After having to cancel a campaign rally in Chicago on Friday afternoon due to violent protests, news outlets reported that Donald Trump cancelled a rally in Cincinnati, Ohio scheduled for Sunday. But apparently there is a little confusion about that. The Guardian reported that Trump was canceling the Cincinnati rally due to rumors of supposed protests, but by Saturday afternoon Trump took to Twitter to speak directly to supporters. He wrote, "the rally in Cincinnati is ON. Media put out false reports that it was cancelled. Will be great - love you Ohio!"
It's no wonder that reports of a cancellation were circulating around the Internet. On Friday, The New York Times reported, "hundreds" of protestors shut down the Chicago rally with a long, sustained chant. Reportedly, Trump supporters "seemed stunned and slowly filed out in anger." Trump blamed Vermont Sen. Bernie Sanders' supporters for the confusion. He called the protestors "thugs" on Twitter, saying "The organized group of people, many of them thugs, who shut down our First Amendment rights in Chicago, have totally energized America!" Protestors seem to be following the Republican frontrunner across the country and show up at most of his rallies. On Saturday morning, Secret Service climbed onto the stage to shield Trump from a prostester in Dayton, Ohio.
The billionaire insists that he is not responsible for the violence at his rallies, though he has protestors escorted out by his Secret Service at each rally. A Breitbart reporter recently filed charges against Trump's campaign manager for bruising her arm while he removed her. A Trump supporter in North Carolina was arrested on Thursday for punching a protestor in the face at a rally. The man, John McGraw, said that the next time he saw the protestor, he "might have to kill him."

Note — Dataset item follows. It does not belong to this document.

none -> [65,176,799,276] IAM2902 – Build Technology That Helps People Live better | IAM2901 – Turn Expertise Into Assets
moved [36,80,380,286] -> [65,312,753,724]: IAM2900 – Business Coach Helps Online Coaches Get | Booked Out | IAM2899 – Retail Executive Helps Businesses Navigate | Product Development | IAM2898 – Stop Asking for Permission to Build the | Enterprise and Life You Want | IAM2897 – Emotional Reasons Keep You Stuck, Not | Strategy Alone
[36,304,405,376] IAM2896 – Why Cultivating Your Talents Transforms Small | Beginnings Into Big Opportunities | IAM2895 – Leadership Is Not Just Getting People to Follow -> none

The Republican candidate can't be held directly responsible for the actions of his supporters at rallies, but he does encourage violence on some level with his rhetoric towards protestors. He currently is the only candidate experiencing this level of discord at his rallies. Others in the field have taken notice, most notably Ohio governor John Kasich who has said that Trump has created a "toxic" environment.
Kasich told supporters that there is "no place for a national leader" to encourage or accept violence at their rallies. Texas Sen. Ted Cruz also spoke out against Trumo saying that he "affirmatively encourages violence." Florida Sen. Marco Rubio also agreed that "words have consequences," and that Trump may bear some responsibility for the discord.

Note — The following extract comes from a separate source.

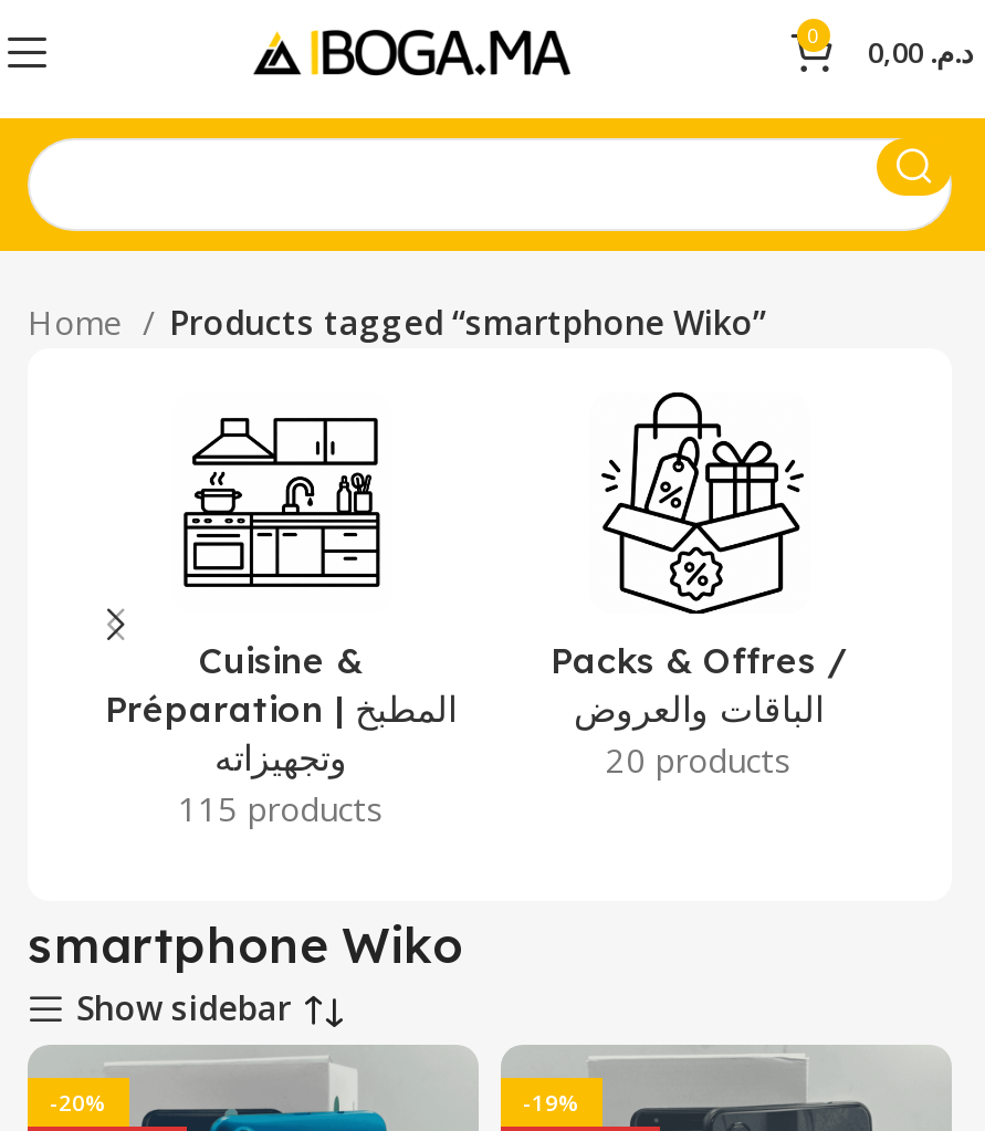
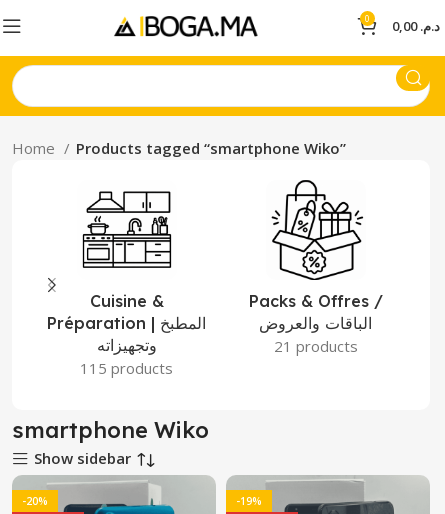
[606,737,792,782] 20 products -> [274,336,358,356] 21 products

Even the Democrats have joined in speaking out against the real estate mogul's methods of gathering people:
Donald Trump maintains that the violence is simply due to the fact that our country is "divided." But each instance of violence and removing protestors aggressively only serves to make that divide even greater it seems. It's a little unnerving to watch or listen to — let's hope Trump starts to ask his supporters to take a deep breath. Pushing people around is no way to make anything great.